Joining the role-playing game ranks is Wild ARMs 4 from XSEED Games. The game is not the best from a gameplay or story point of view, but it does enough right to at least make it playable with its flawed but interesting new combat system, and fans of anima-inspired RPGs will likely want to give it a spin.
Wild ARMs 4 opens with main character Jude Maverick enjoying a lazy day in his village of Ciel and skipping out on his sword lesson. Suddenly ships appear from what looks like a tear in the sky. It is only now Jude learns the world he has known is actually an artificial construct: a great sphere floating above the world of Filgaia. This sphere was apparently constructed to hide a great weapon known as ARM, which only a few can control. Thus enters Yulie, a young girl with the great power to temper the ARM weapon. It also turns out Jude has the power to wield the ARM. After a brief battle, the sphere is destroyed and Jude, Yulie and a drifter named Arnaud are ejected in an escape pod and land on Filgaia proper, a world that has been ravaged by war. Quickly our group adds it fourth (and final) member, Raquel, another drifter in need of friends. At this point all four teenagers set out on their quest for adulthood and the secrets of Filgaia.

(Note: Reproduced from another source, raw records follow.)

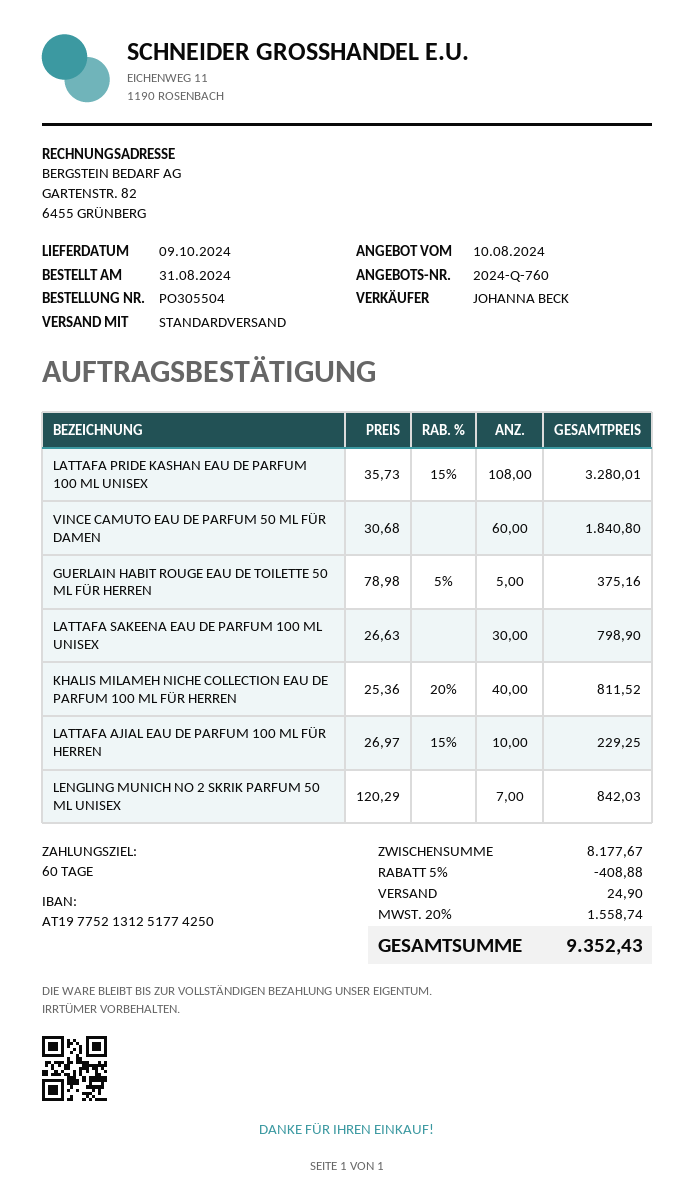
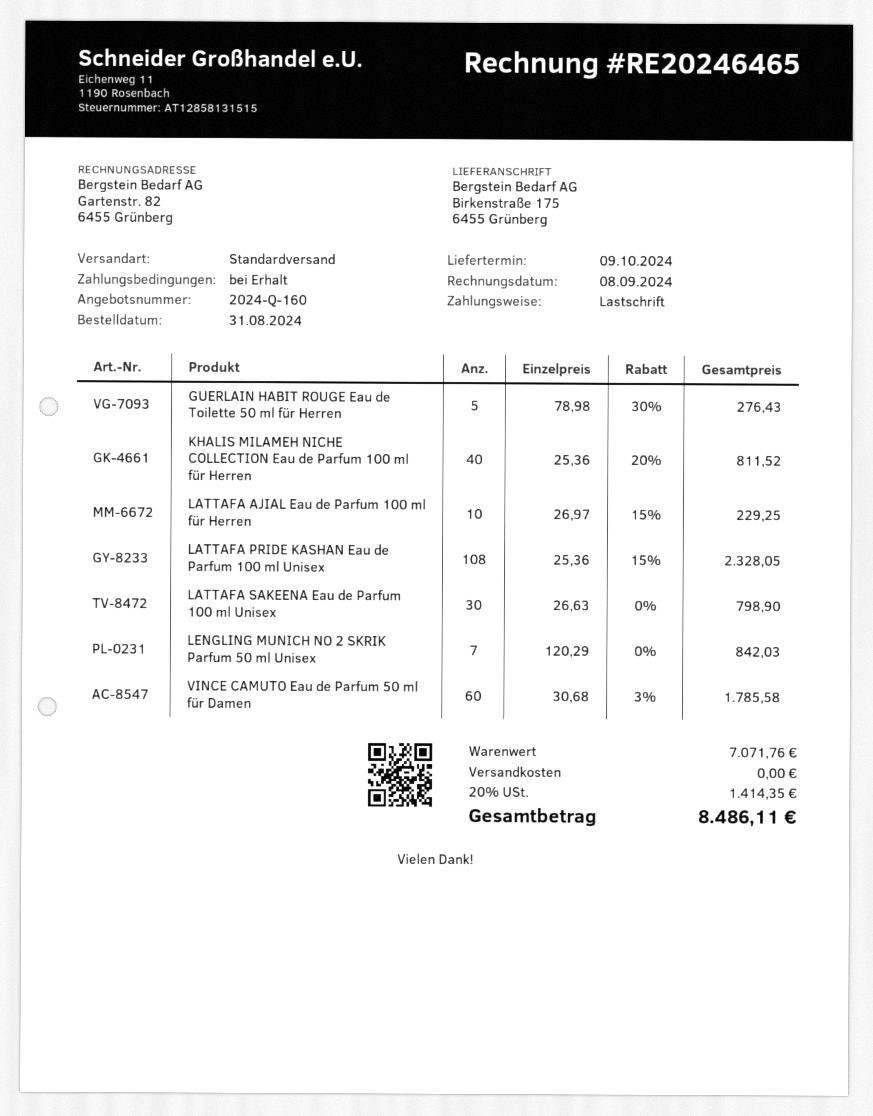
quote number: 2024-Q-760 -> 2024-Q-160
payment terms: 60 days -> on receipt
LATTAFA PRIDE KASHAN EAU DE PARFUM 100 ML UNISEX: 108 x 35.73 - 15% = 3280.01 -> 108 x 25.36 - 15% = 2328.05
VINCE CAMUTO EAU DE PARFUM 50 ML FÜR DAMEN: 60 x 30.68 = 1840.80 -> 60 x 30.68 - 3% = 1785.58
GUERLAIN HABIT ROUGE EAU DE TOILETTE 50 ML FÜR HERREN: 5 x 78.98 - 5% = 375.16 -> 5 x 78.98 - 30% = 276.43
subtotal: 8177.67 -> 7071.76
discount: 5% = 408.88 -> none
shipping: 24.90 -> 0.00
tax: 20% = 1558.74 -> 20% = 1414.35
total: 9352.43 -> 8486.11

Okay, it is standard Japanese RPG fare and the whole plot is pretty predictable with some of the worst dialogue you’ll ever care to wade through. Some of it is downright silly and you’ll want to button-punch through it as quickly as possible. The morality questions are about as subtle as getting clubbed over the head with a dead baby seal. It is not a story you’re going to be thinking about after playing.
Since this is a Japanese RPG, there are out-of-nowhere random battles aplenty. Sadly the creatures and people, who seemingly spring up out of the ground in front of you to do battle, are about as bland as they could be without putting you to sleep. What is worthwhile is the combat system you’ll employ to fight them. WA4 uses a combat arena with seven hexes to do battle. Unlike the older style of RPG battling where you simply line up against your opponents and then trade attacks and spells, WA4’s combat system actually cares where you position your characters. XSEED calls this the Hyper Evolve X-fire system, and it is far more complex than can be fully explained in this type of review.

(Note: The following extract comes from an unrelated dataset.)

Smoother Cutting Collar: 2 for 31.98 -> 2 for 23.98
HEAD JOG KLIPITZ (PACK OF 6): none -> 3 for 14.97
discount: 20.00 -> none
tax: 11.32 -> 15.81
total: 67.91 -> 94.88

A simple explanation is that within the seven hexes of the combat arena you and your questing party will be arrayed against your enemies. Friendly units may never occupy the same hex as enemy units, but more than one unit of the same side can occupy the same hex. Bunching or dispersing units have major effects on combat since attacks are not made on individual units, but rather a whole hex is attacked. This means that if you have all your units together in one hex, they can all be hit by a single enemy unit. The balancing factor is that units stacked together in a hex are mutually strengthened. If a hex is poisoned, the effect is on the hex and not on the occupying units. Therefore the unit(s) need only move away from the hex to escape its effects. In addition to standard hexes there are "Ley Point" hexes. These are three hexes randomly placed in the arena that have three elemental affinities out of the four possible affinities. These Ley Points change the power of attacks: water attack damage doubled while fire attacks halved in fire Ley Points and that sort of thing.
The combat system is really pretty cool and the most original thing this game has going for it. Unfortunately it has some problems that keep it from being a killer implementation. What really hampers it is the generally pushover difficulty level of the majority of enemies. It is nice that the combat system allows the player to maneuver, but it really does not matter much since you can usually do anything and win. Only the scattered boss battles offer real challenges. Hit points are also automatically restored between each battle, so taking a few blows each fight is not that big a deal.
Another major problem with the game has to do with the non-RPG elements that have been fused into the game. When we saw jumping elements incorporated into the first-person shooter genre with Turok on the Nintendo 64, many gamers were sure the resulting outcry of frustration would keep the bleed between genres to a reasonable level. Apparently XSEED did not get the memo: running and jumping has come to the RPG genre. As you make your way around levels you will have to use the "jump" button to get to higher levels or to clear obstacles. You also have a "kneel" command to get under tight places. In portions of the game it feels like some kind of half-implemented Pitfall game. Add in Jude’s "Accelerator" power that slows down time like a shooter’s bullet-time function, and you have a game that feels loaded with gimmicks just for the sake of being different without enhancing the gameplay.
Visually the game is nicely detailed with fully realized environments. The main character designs are rather generic and the enemy character design is downright blah. The soundtrack is an interesting mix of music types, but I can’t say that it really worked for me. The occasional cut scenes were attractive enough with decent voice acting. Too bad the dialogue often bordered on the silly.
In the end, even though I have great respect for the combat system Wild ARMS 4 employs, the game just has too many flaws to bring it above average. Perhaps we’ll see it all come together better in the next edition of the franchise. Until then, it’s only a sliver-above-dead-average C+ score for Wild ARMs 4.